Medical technology is both a blessing and a burden. It is held responsible for improving the quality of life and life expectancy for many, as well as increasing medical expenditures for all. The increased demand for healthcare technology in the neighboring economies of the United States and Canada raises issues regarding cost, acquisition and efficacy.
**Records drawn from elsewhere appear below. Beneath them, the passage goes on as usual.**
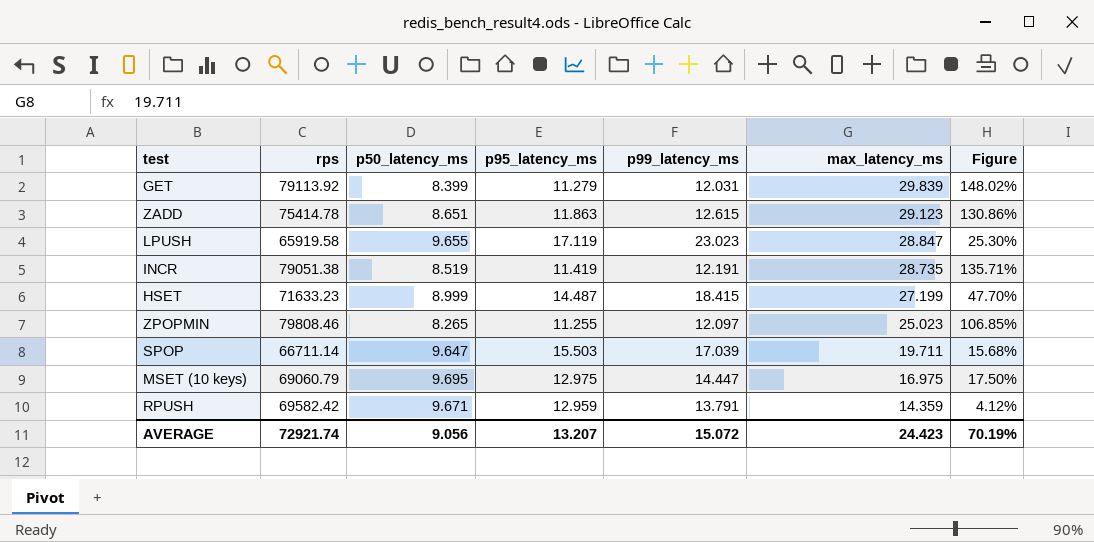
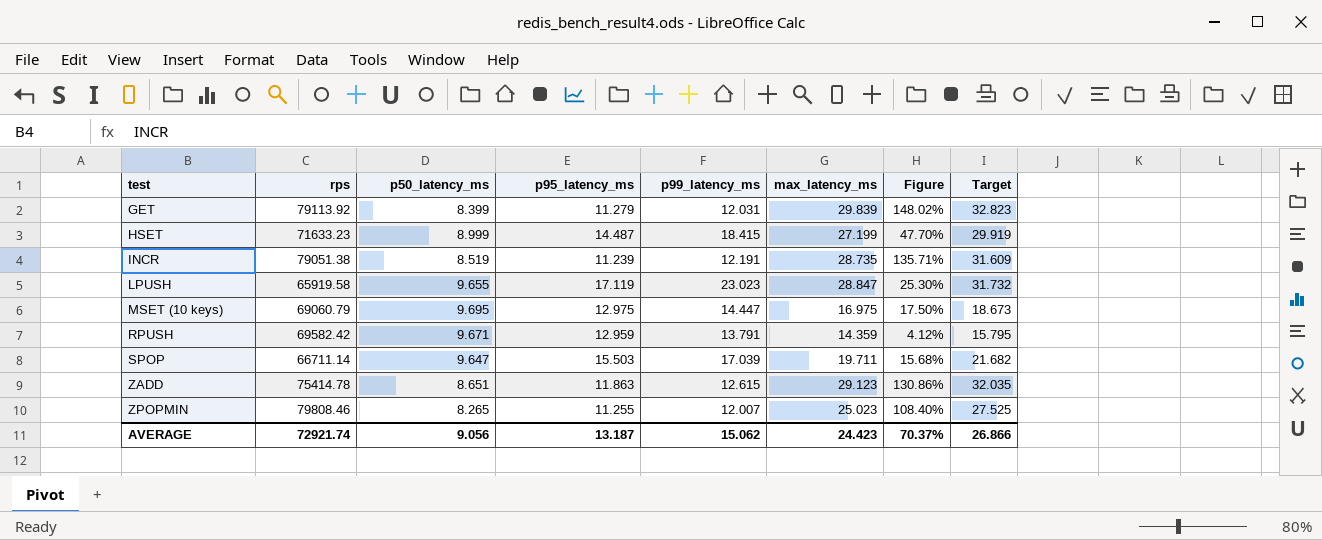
row order: max_latency_ms descending -> test ascending
column Target | formula: none -> [max_latency_ms] * 1.1
INCR | p95_latency_ms: 11.419 -> 11.239
ZPOPMIN | p99_latency_ms: 12.097 -> 12.007
ZPOPMIN | Figure: 106.85% -> 108.40%
AVERAGE | p95_latency_ms: 13.207 -> 13.187
AVERAGE | p99_latency_ms: 15.072 -> 15.062
AVERAGE | Figure: 70.19% -> 70.37%

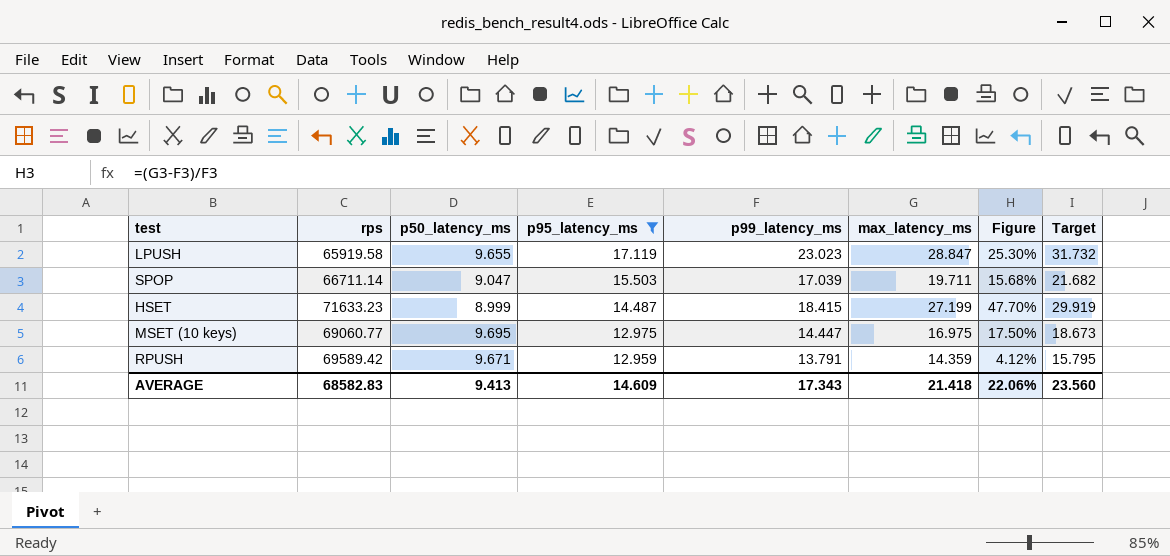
filter: none -> p95_latency_ms >= 12.959
row order: test ascending -> p95_latency_ms descending
SPOP | p50_latency_ms: 9.647 -> 9.047
MSET (10 keys) | rps: 69060.79 -> 69060.77
RPUSH | rps: 69582.42 -> 69589.42
AVERAGE | rps: 72921.74 -> 68582.83
AVERAGE | p50_latency_ms: 9.056 -> 9.413
AVERAGE | p95_latency_ms: 13.187 -> 14.609
AVERAGE | p99_latency_ms: 15.062 -> 17.343
AVERAGE | max_latency_ms: 24.423 -> 21.418
AVERAGE | Figure: 70.37% -> 22.06%
AVERAGE | Target: 26.866 -> 23.560

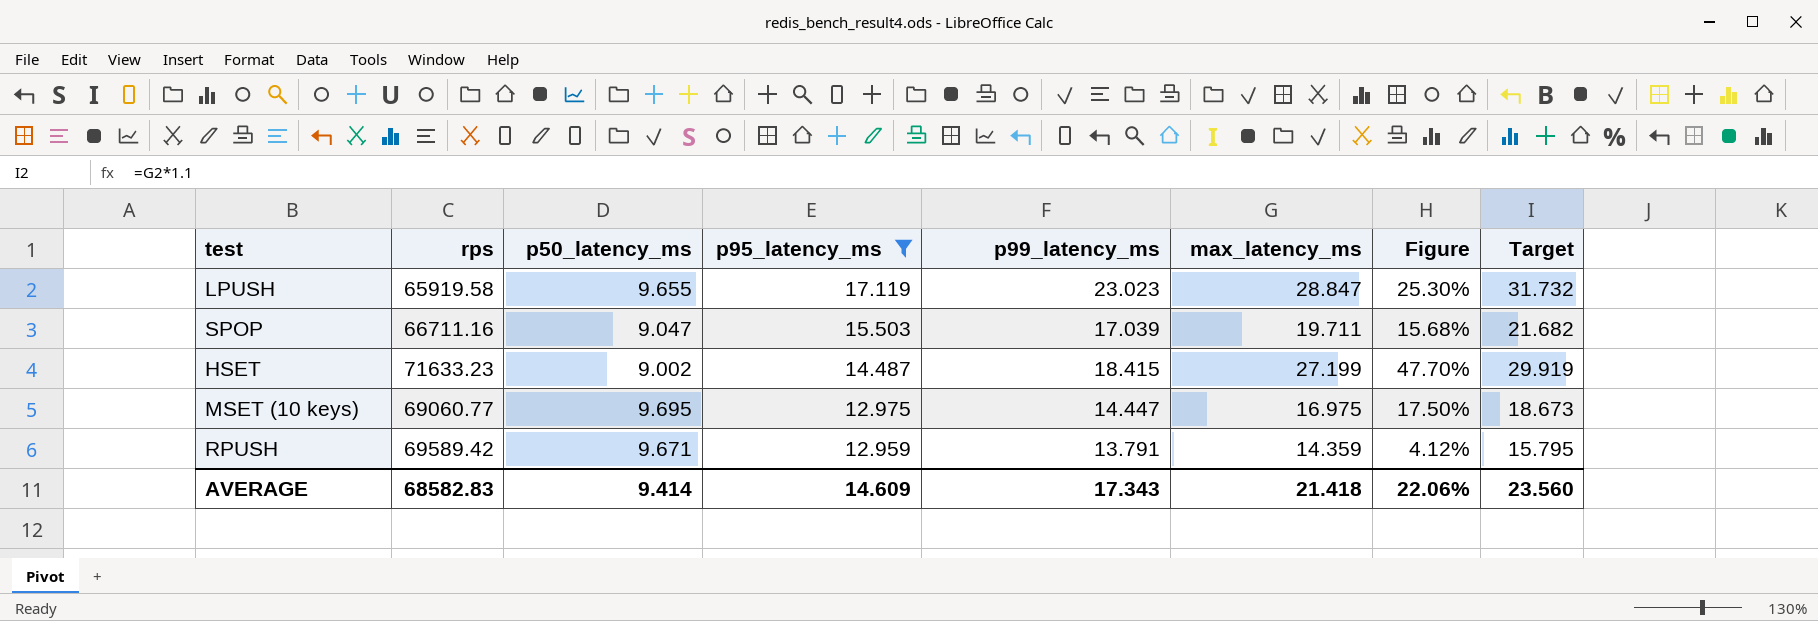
SPOP | rps: 66711.14 -> 66711.16
HSET | p50_latency_ms: 8.999 -> 9.002
AVERAGE | p50_latency_ms: 9.413 -> 9.414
This paper compares U.S. and Canadian policies concerning healthcare technology acquisition and diffusion to determine policy commonality and diversity in the neighboring economies. As well, it highlights the major implications in the healthcare economies due to increased technology utilization. The discussion is divided into four sections. The first compares the countries' current resource allocation mechanisms in the healthcare sectors as they relate to medical technology acquisition and diffusion. The second briefly presents the main catalysts in acquiring medical technology. The third describes the implications of the current medical technology trends. The fourth summarizes policy issues common to both countries' societies.
HEALTHCARE RESOURCE ALLOCATION
In terms of training and medical advances, the U.S. has the best healthcare in the world (Botehlo 1991). It is renowned as the premier nation in the provision of high-quality, comprehensive medical education (Todd et al. 1990).
It is also a leader in healthcare expenditures, spending 38 percent more per capita than Canada, 88 percent more per capita than West Germany (prior to reunification) and 124 percent more per capita than Japan (Kronenfeld 1993). Per capita healthcare spending is projected to increase to $5,534 in the year 2000: a 30 percent increase from 1995 estimates (Cherner 1991) and projected to consume 37 percent of GNP by 2030 (Gibson 1994). The elderly play a major part in expenditure levels. For example, in 1987, those aged 65 and over constituted only 12 percent of the population but accounted for 30 percent of all healthcare expenditures (Waldo et al. 1989; Pegels 1990). Therefore, the majority of expenditures is concentrated in relatively small, specific demographic segments.
At first glance, Canada appears to be more cost-effective than the U.S. in healthcare delivery. In 1991, it spent $2,045 per capita (U.S. dollars) or 9.9 percent of its Gross Domestic Product (GDP) on healthcare, while the U.S. spent $2,868 per capita, or 13.2 percent of its GDP (U.S. Bureau of the Census 1993). With lower expenditures, Canadians' life expectancy is similar to Americans' while their infant mortality rates are 25 percent lower than those in the U.S. (Rosenthal 1993).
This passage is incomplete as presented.